Ran a “quick and dirty” qPCR analysis for the qPCR’s I’d previously run:
All analyses are documented in the following R Project:
- 20230822-cgig-polyIC-qPCR (GitHub)
Here’s a brief overview of what was done:
- Select only diploid samples (currently, only have control/injected groups for diploids - not triploids)
- Normalize to actin by calculating delta Cq.
- This was done for the sake of time. Actin and GAPDH (the other normalizing gene run) shows evidence of a treatment effect. Actin was selected over GAPDH due to smaller range between mean Cqs of Control/Injected.

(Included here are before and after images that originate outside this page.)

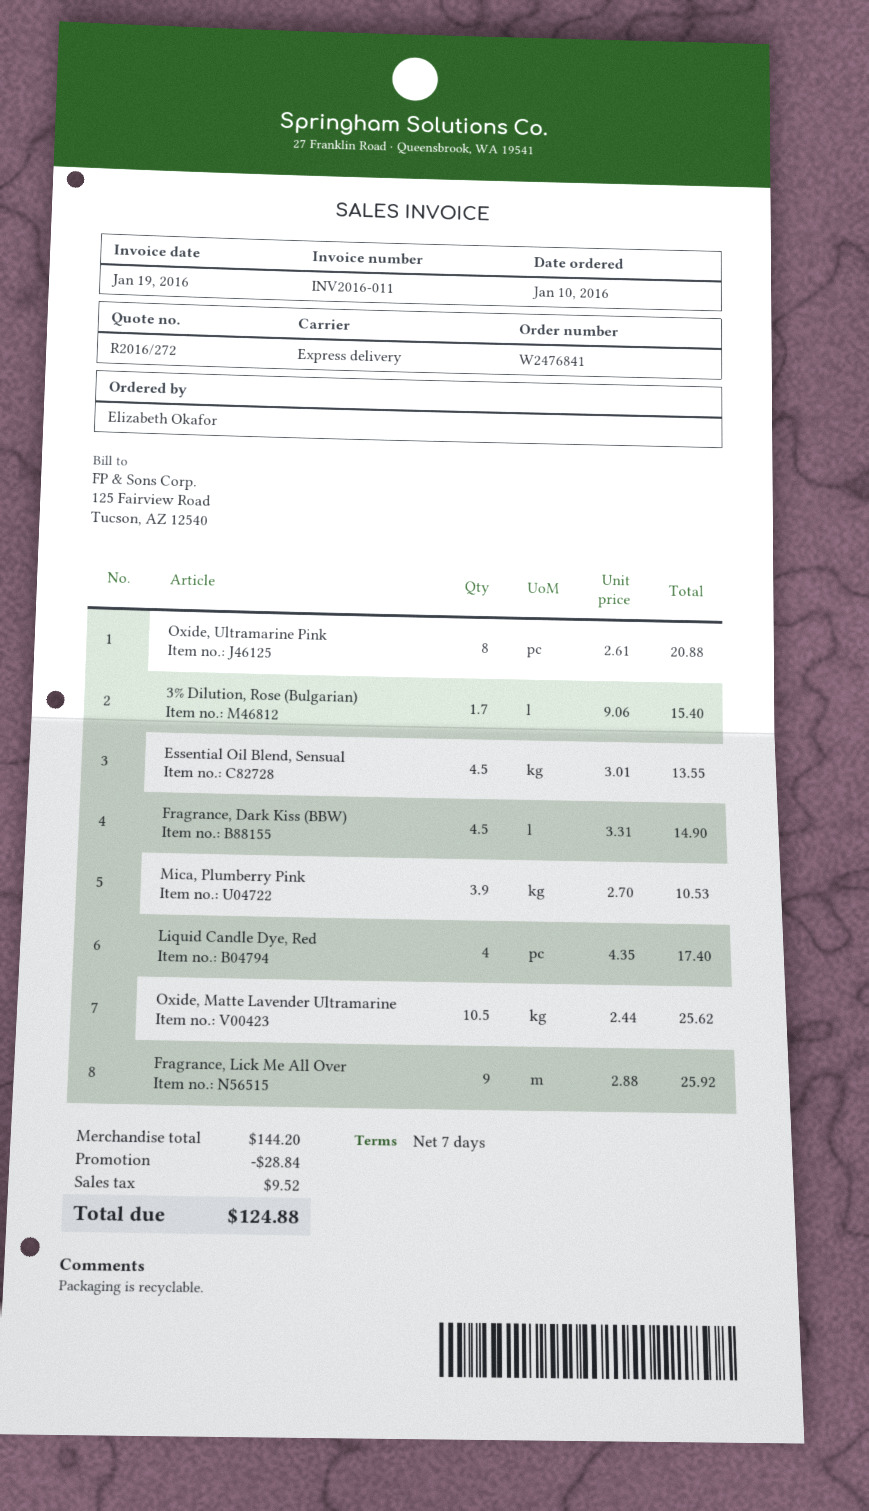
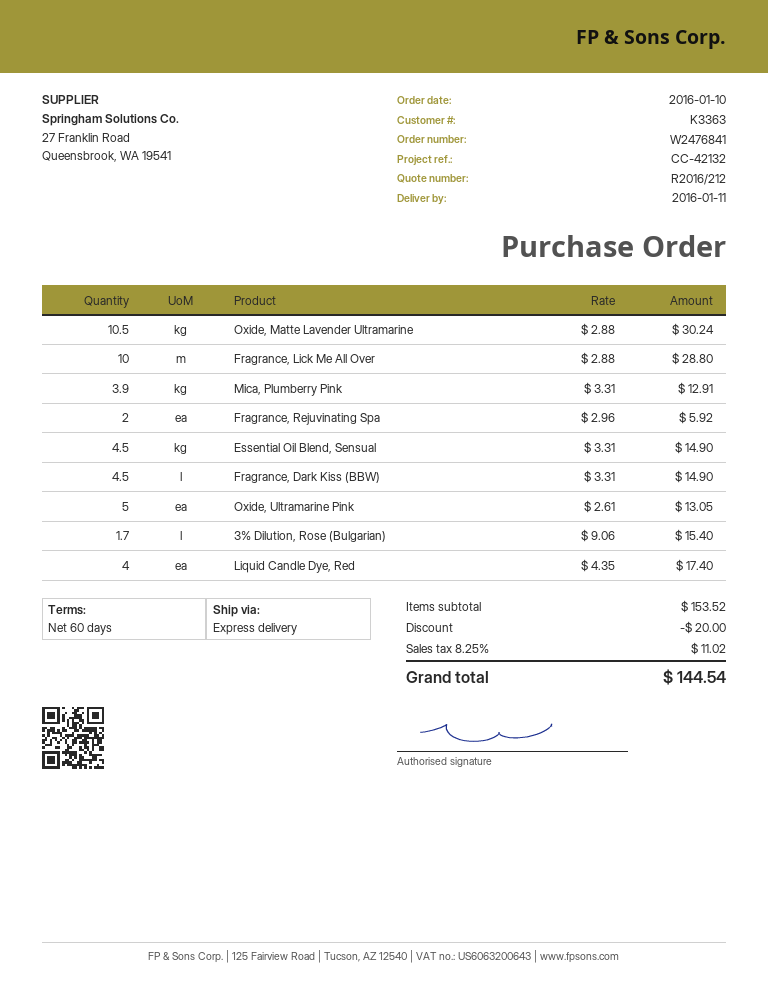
quote number: R2016/272 -> R2016/212
payment terms: 7 days -> 60 days
Oxide, Ultramarine Pink: 8 x 2.61 = 20.88 -> 5 x 2.61 = 13.05
Essential Oil Blend, Sensual: 4.5 x 3.01 = 13.55 -> 4.5 x 3.31 = 14.90
Mica, Plumberry Pink: 3.9 x 2.70 = 10.53 -> 3.9 x 3.31 = 12.91
Oxide, Matte Lavender Ultramarine: 10.5 x 2.44 = 25.62 -> 10.5 x 2.88 = 30.24
Fragrance, Lick Me All Over: 9 x 2.88 = 25.92 -> 10 x 2.88 = 28.80
Fragrance, Rejuvinating Spa: none -> 2 x 2.96 = 5.92
subtotal: 144.20 -> 153.52
discount: 28.84 -> 20.00
tax: 9.52 -> 11.02
total: 124.88 -> 144.54

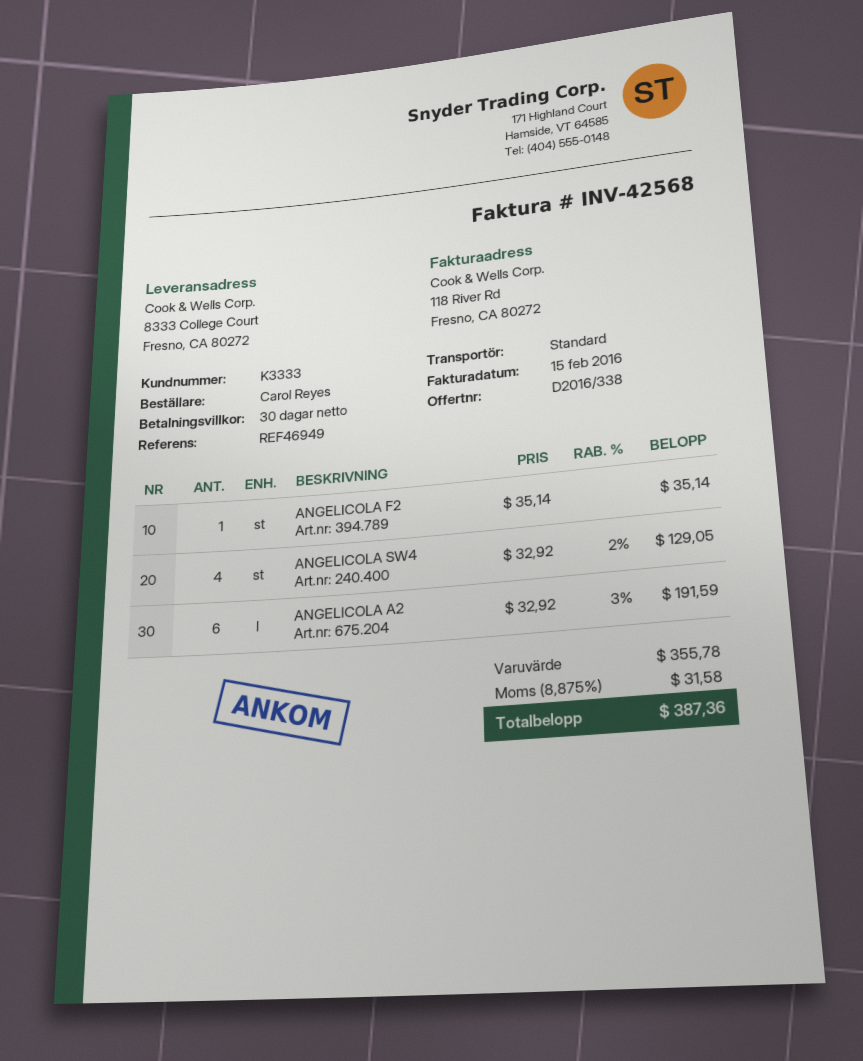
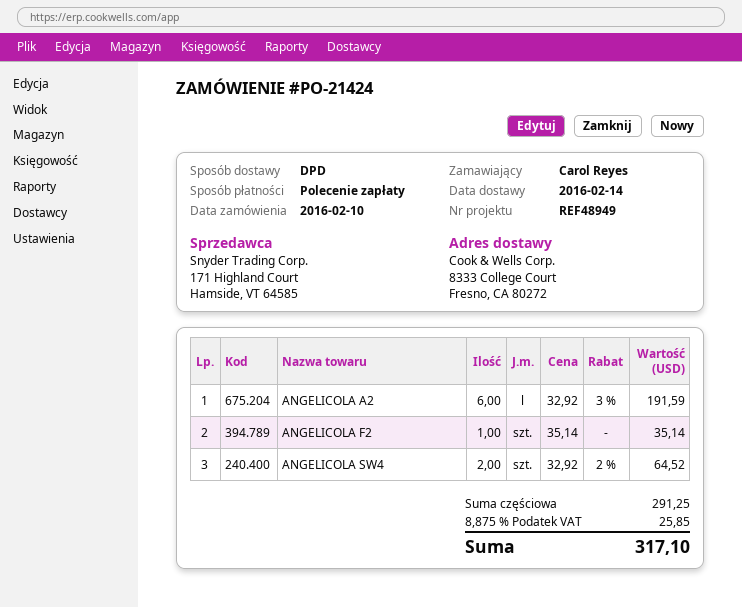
reference: REF46949 -> REF48949
shipping method: standard -> DPD
ANGELICOLA SW4: 4 x 32.92 - 2% = 129.05 -> 2 x 32.92 - 2% = 64.52
subtotal: 355.78 -> 291.25
tax: 8.875% = 31.58 -> 8.875% = 25.85
total: 387.36 -> 317.10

- Run t-test to determine p-values between control/injected withing each actin-normalized gene.
- Box plot all delta Cq values.
- Calculate 2^(-delta delta Cq) (subtract Control delta Cq from Injected delta Cq) to determine fold change in expression for each gene.
- Plot fold change in expression as bar plots. Values >1 indicate increase in relative expression. Values <1 indicate decrease in relative expression.
RESULTS
Box Plots (delta Cq)
Box plots of delta Cq (i.e. normalize to Actin). T-test identified only a single gene (marked with orange asterisk) as significantly different between Control/Injected: DICER
Fold Change (2-(ddCq))
Fold change in gene expression of Injected individuals, relative to control samples.